Outlining: A Crash Course

I, once again, embark upon the journey of writing.

I’ve chosen to outline Fetching the Wizard to see where it’s gone astray.

I have no idea where I found this. It was at least a year ago.

I’m working with the three act structure with beats.

Okay, for those, like me, who don’t know, I will go over what I have learned. This way we all know what I’m talking about and I will have a reminder later.

LoL. If you’ve read the posts here, you probably know my memory sucks.

Act 1 (First Contextual Part) (Beats or scenes 1 to 12): the introduction or set up. This part prepares everything for the first plot point.

It introduces main characters, setting, and shows what normal life is like.

This is how core dramatic thread -plot and character- is seeded, foreshadowed, and set up. It allows the stakes to emerge, the essential machinations to get the plot moving. The story doesn’t fully launch. It’s set up.

This is 20% to 25% of the story.

First Plot Point (Beat or scene 12): The story changes. The sky falls, doors open, or threat emerges.

This is the point in the story where the hero is forced to respond to a new situation, to take action, or embark on a quest.

This separates act 1 and act 2.

Act 2 (Second Contextual Part) (Beats or scenes 13 to 19) : The hero’s response.
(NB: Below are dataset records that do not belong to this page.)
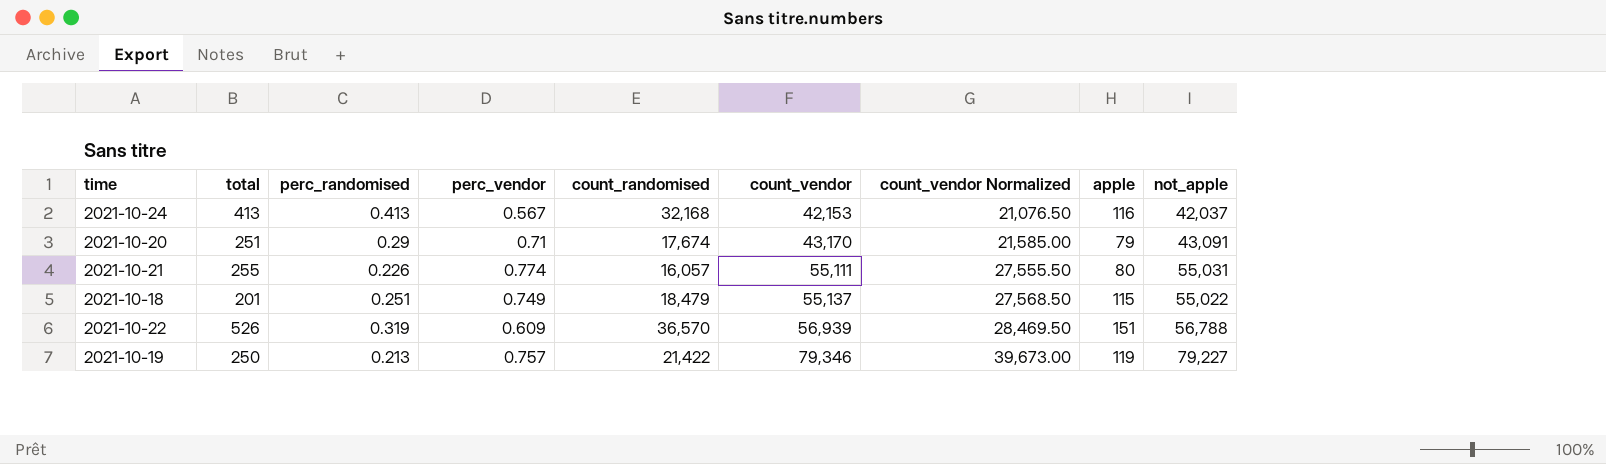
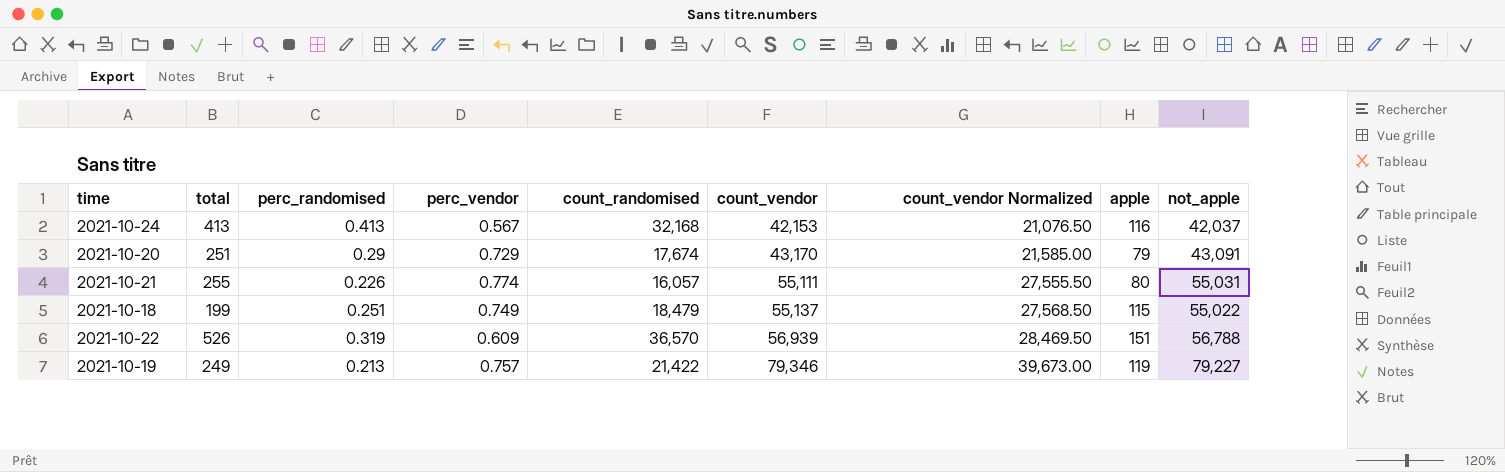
2021-10-20 | perc_vendor: 0.71 -> 0.729
2021-10-18 | total: 201 -> 199
2021-10-19 | total: 250 -> 249

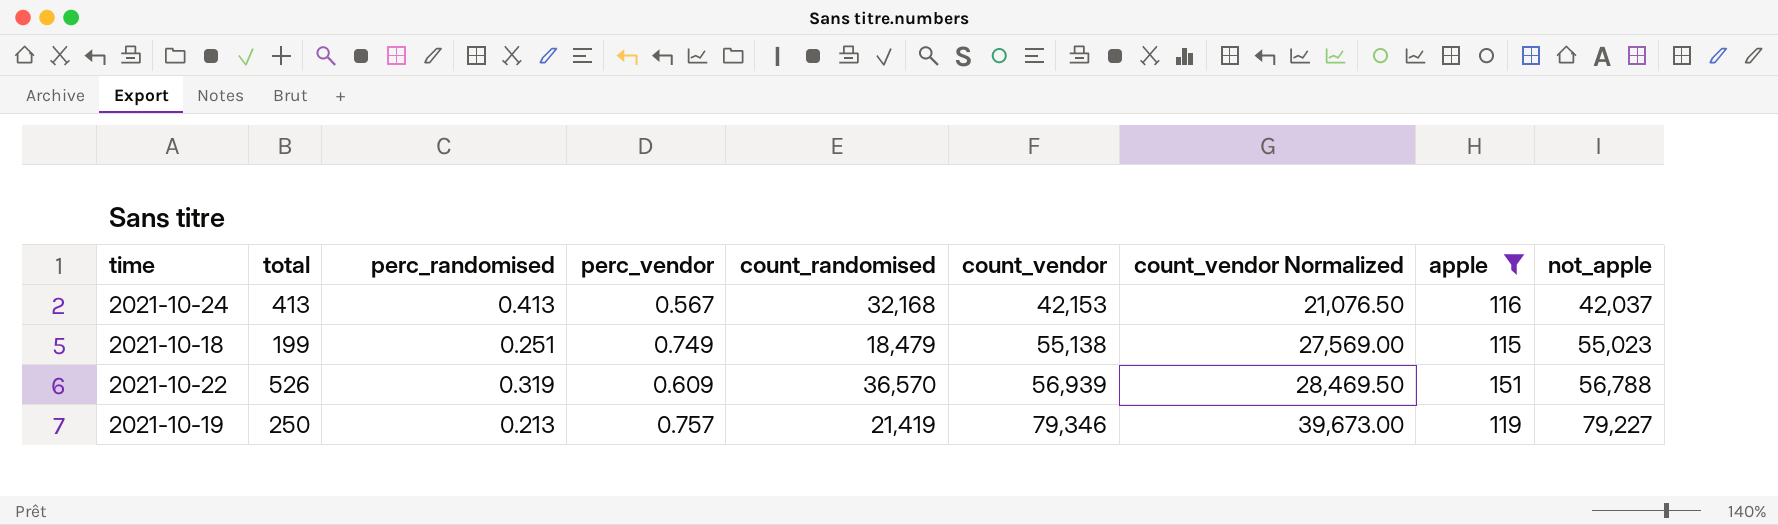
filter: none -> apple >= 115
2021-10-18 | count_vendor: 55,137 -> 55,138
2021-10-18 | count_vendor Normalized: 27,568.50 -> 27,569.00
2021-10-18 | not_apple: 55,022 -> 55,023
2021-10-19 | total: 249 -> 250
2021-10-19 | count_randomised: 21,422 -> 21,419

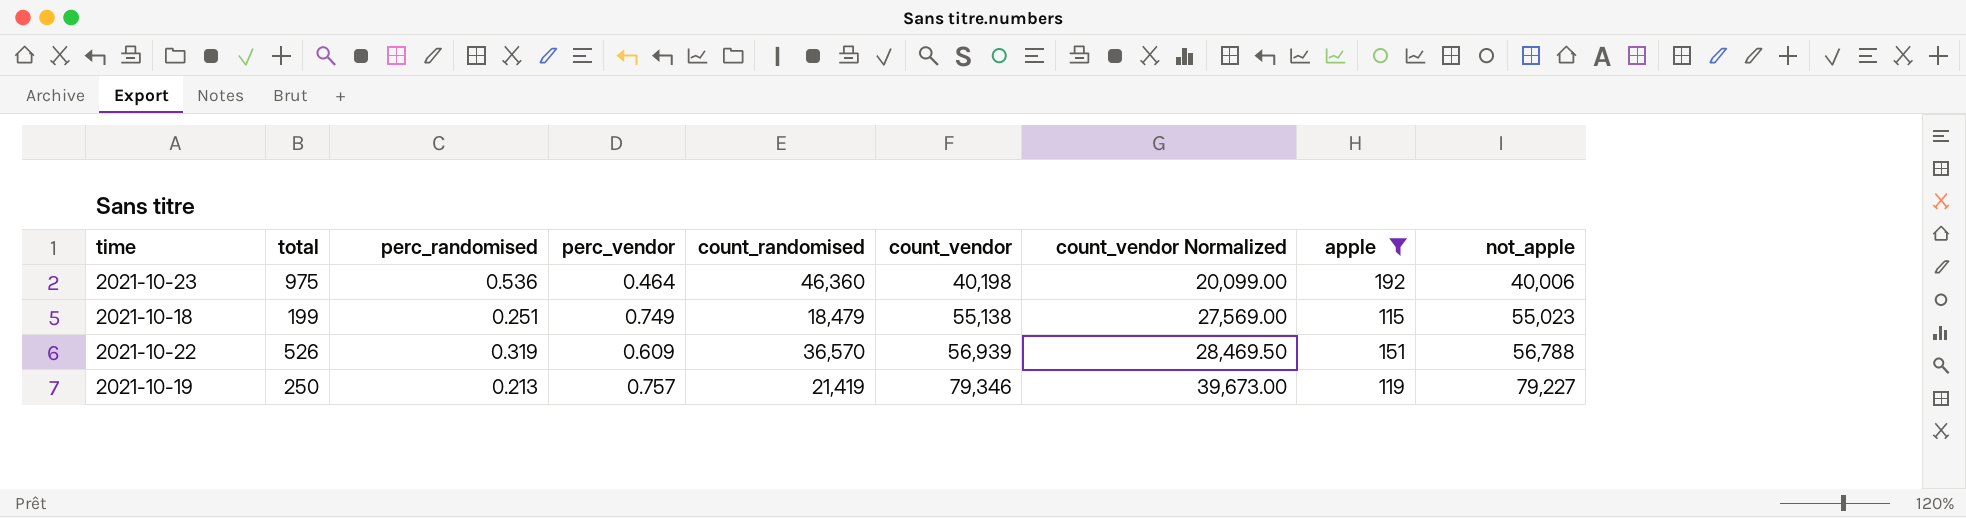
row 2021-10-24: 413 | 0.413 | 0.567 | 32,168 | 42,153 | 21,076.50 | 116 | 42,037 -> none
row 2021-10-23: none -> 975 | 0.536 | 0.464 | 46,360 | 40,198 | 20,099.00 | 192 | 40,006

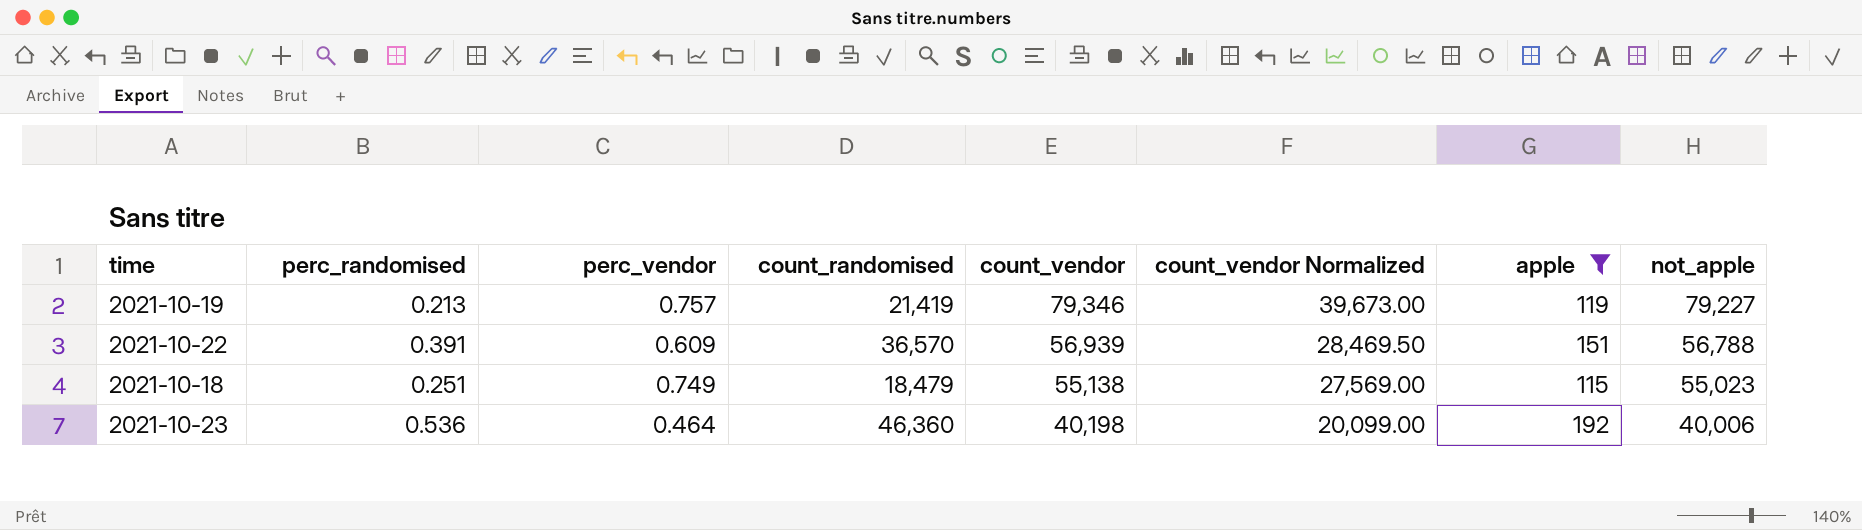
row order: count_vendor ascending -> count_vendor descending
column total | position: 2 -> none
2021-10-22 | perc_randomised: 0.319 -> 0.391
Here is where the hero gets deeper into trouble. They must do something in response to the first plot point, not always the right thing (way too early for success).

Pinch Point (3/8th into the story) (Example of the nature and implications of antagonist force unfiltered by hero) :

May require a set up scene (beat or scene 20)

Example: scene with kidnapper beating captive for fun, or kidnapper playing recording of screams for ransom payer.

The simpler and more direct, the better.

Place in center of act 2.

Act 2 (continued) (beat or scene 22 to 29): Hero is on a new path responding to the call to action (or cowardice) and it is the looming presence of the threat (stakes) -often the villain – that makes it work.

Dynamic between hero and villain is put more fully into play and allowed to grow in nature and scope.

Things need to get worse and more complicated before you can show them getting better.

Any ultimate change of fortune for hero must be precipitated by new information being put into the story. This information may change the story or explain things better.

Midpoint (confrontation) (50% mark) (beat or scene 30): Hero either leverages or is impacted by the new information.

It’s a betrayal, illusion clarified, new forces in play or the proximity of incongruous opportunity or tool that could change things.

Midpoint shifts context from hero responding and running to more cunning and courageous as pretext for more proactive attack.

Act 3 (Third Contextual Part)(beat or scene 31 to 35): Hero ups the game. He stops running and starts acting strategically and courageously. It probably won’t work well, yet.

Second Pinch Point (Reminder of the nature and implications of antagonist force unfiltered by the hero) (5/8th into the story)(beat or scene 37):

May require a set up scene (beat or scene 36)

The villain ups his game. The stakes go up. The pace accelerates. Things get more dramatic.

Act 3 (continued) (beats or scenes 38 to 43) Both sides collide and make reader react. Doesn’t mean it ends well for the hero.

The threat, tension, stakes, and urgency all accelerate here.

Collision happens in a way that opens avenue for ultimate resolution for hero. Hero, and reader, may not see it, yet.

The Lull (beat or scene 44): All is lost.

Second Plot Point (75% mark)(beat or scene 45) : Story changes again. A major shift in perception and truth for all sides, including reader.

This divides contextual part 3 and 4.

Fourth Contextual Part (beats or scenes 46 to 60):

Hero and villain converge. They ultimately collide with a confrontation determining outcome of the story.

It sets up how the hero’s life changed and is shaded in the future. The context of heroism, even martyrdom, on the part of the hero.

It doesn’t have to be fully happy, or anything. It must deliver resolution, full or partial, ironic or on-the-nose, and an emotional end point for the reader.

This was an extremely long post, but it covered a great deal of information. In the next few posts, I will be breaking it down and putting it to work on a story.